Ein Mitarbeiter von Amazon arbeiteten in der Versandstation von Amazon in Werne (Foto vom 08.12.2010).

Bundeskartellamt ermittelt gegen Amazon

Es geht um die Frage, ob der US-Konzern in der Corona-Pandemie seine marktbeherrschende Stellung gegenüber Dritthändlern missbraucht hat. Es liegen Beschwerden von Händlern vor, Amazon habe die Preissetzung beeinflusst.

150 Euro für eine Flasche Händedesinfektionsgel – solche Angebote soll Amazon zu Beginn der Corona-Pandemie auf seinem Marketplace zehntausendfach gesperrt haben. Den Vertriebskanal des Onlineriesen nutzen mehr als 300.000 Anbieter. Kartellamtschef Mundt ist der Auffassung, Amazon dürfe auf Marketplace kein Preiskontrolleur sein, zumal die Plattform für sehr viele Händler unverzichtbar sei.
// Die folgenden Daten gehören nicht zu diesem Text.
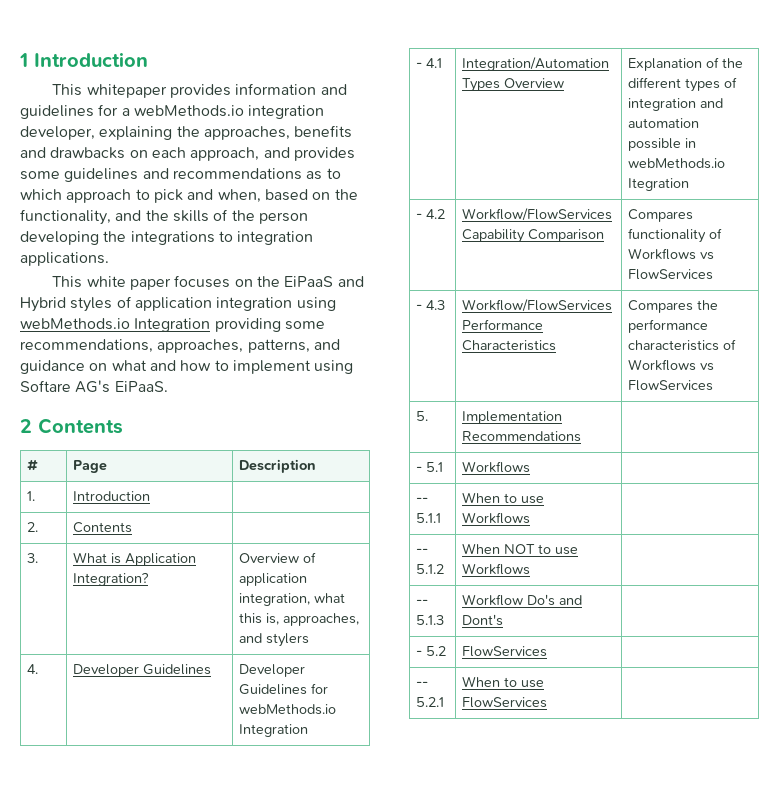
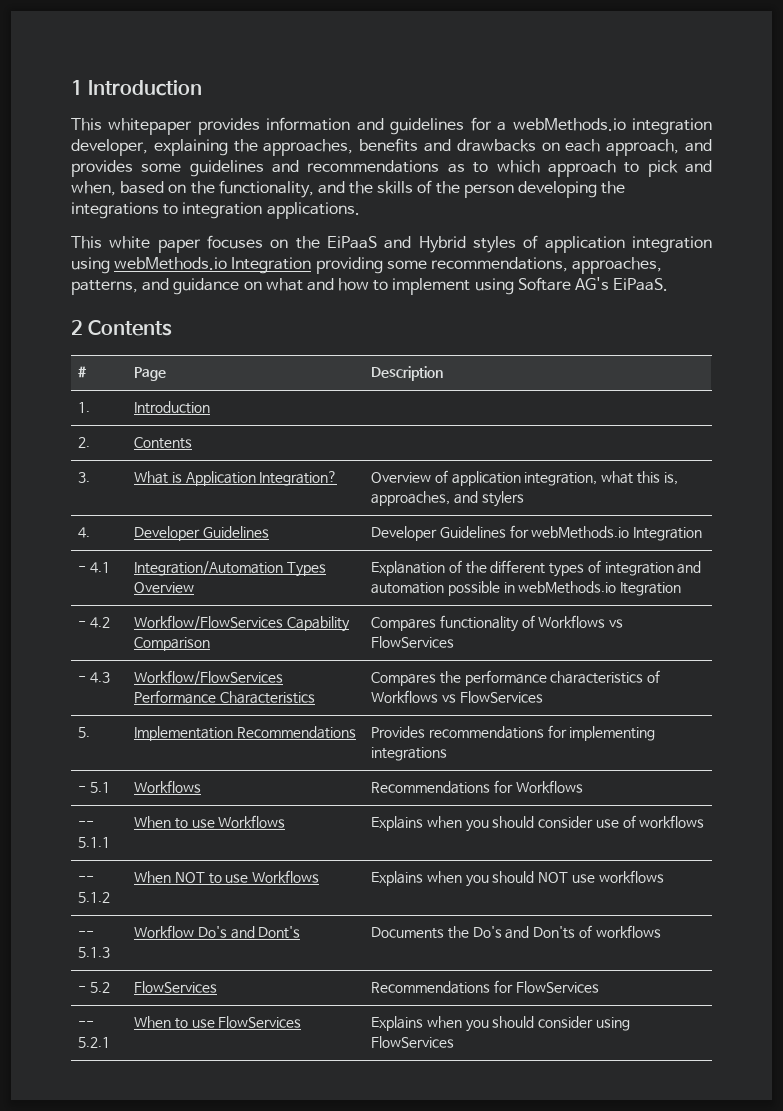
(582, 436) none -> [370,725,656,741] [370,747,447,761] Provides recommendations for implementing integrations
(531, 467) none -> [370,780,583,794] Recommendations for Workflows
(531, 518) none -> [370,815,705,832] Explains when you should consider use of workflows
(531, 569) none -> [370,870,664,887] Explains when you should NOT use workflows
(504, 620) none -> [370,925,661,939] Documents the Do's and Don'ts of workflows
(548, 651) none -> [370,980,599,994] Recommendations for FlowServices
(548, 702) none -> [370,1016,630,1032] [370,1036,454,1048] Explains when you should consider using FlowServices

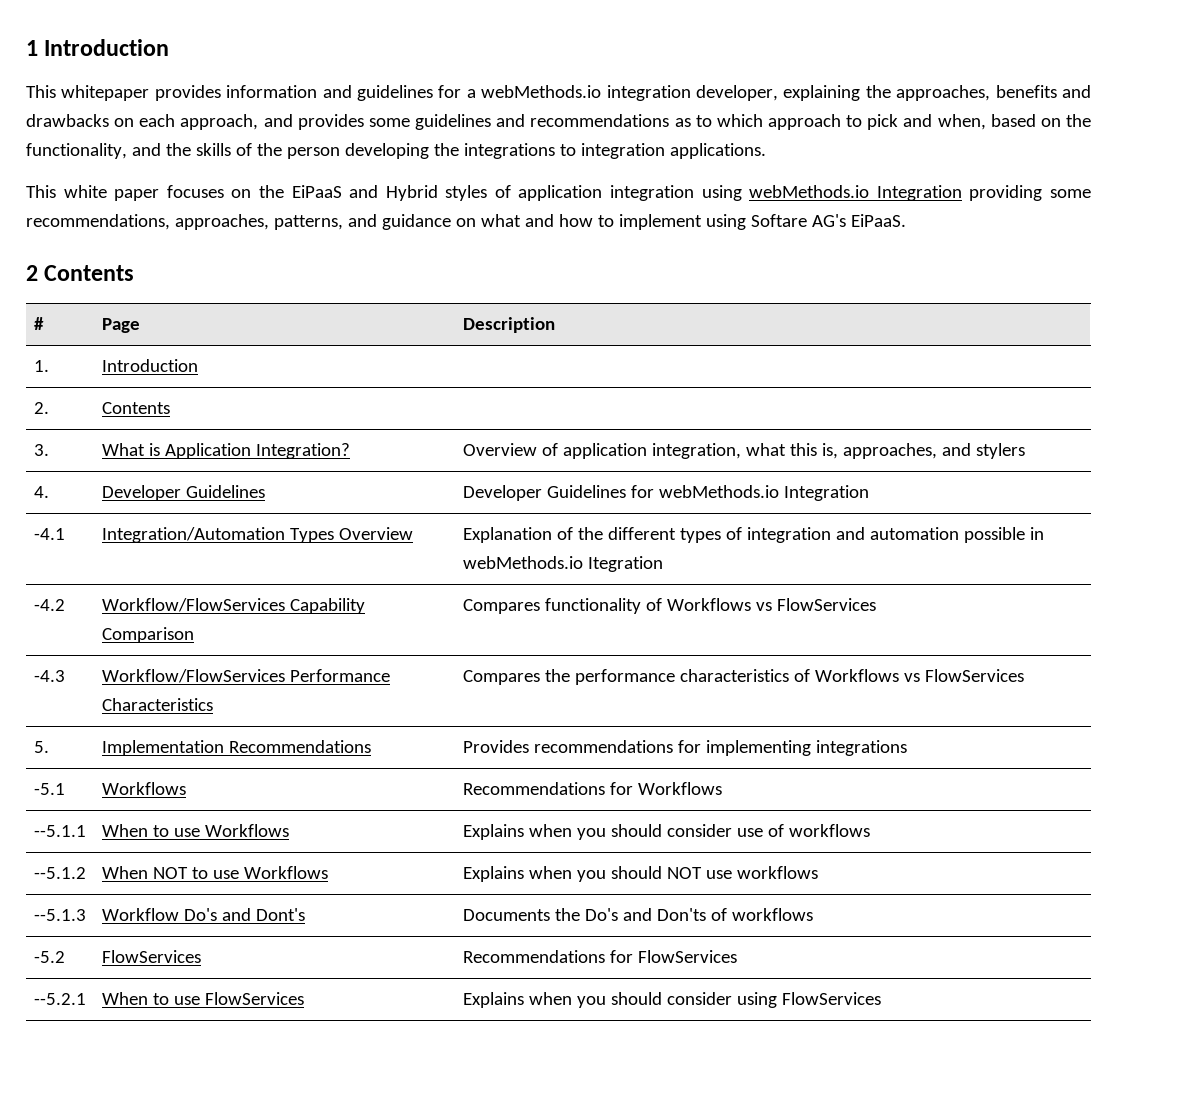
[77,562,110,573] - 4.1 -> [33,528,65,540] -4.1
[77,617,110,628] - 4.2 -> [33,599,65,611] -4.2
[77,672,110,683] - 4.3 -> [33,670,65,682] -4.3
[77,782,110,793] - 5.1 -> [33,783,65,795] -5.1
[77,821,94,827] [77,837,110,848] -- 5.1.1 -> [33,825,86,837] --5.1.1
[77,876,94,882] [77,892,110,903] -- 5.1.2 -> [33,867,86,879] --5.1.2
[77,931,94,937] [77,947,110,958] -- 5.1.3 -> [33,909,86,921] --5.1.3
[77,982,110,993] - 5.2 -> [33,951,65,963] -5.2
[77,1021,94,1027] [77,1037,110,1048] -- 5.2.1 -> [33,993,86,1005] --5.2.1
Überprüfung nach mehreren Beschwerden

Nach den Beschwerden über Sperrungen und Entfernungen untersucht das Bundeskartellamt mit Sitz in Bonn nun erneut die Geschäftsbedingungen von Amazon. Es geht um die Frage, ob ein Einschreiten von Amazon bei der Preisgestaltung gerechtfertigt war.

Das Bundeskartellamt führt mehrere Verfahren gegen so genannte Online-Bestpreisgarantien, weil sie den freien Markt gefährden. Wie lange die Auswertung der inzwischen vorliegenden Stellungnahme von Amazon dauern werde, konnte ein Behördensprecher gegenüber der ARD nicht sagen. Deutschland ist für Amazon der zweitgrößte Markt - nach den USA.

Bereits im März Recherche zu Preiswucher

Schon Anfang März hatte Netzpolitik.org, eine Plattform für digitale Freiheitsrechte, zum Online-Preiswucher recherchiert. Bereits da bestätigte eine Amazon-Sprecherin die Praxis: Amazon entferne proaktiv Angebote, die gegen die Firmen-Richtlinien verstießen. Es dürften keine überteuerten Preise verlangt werden.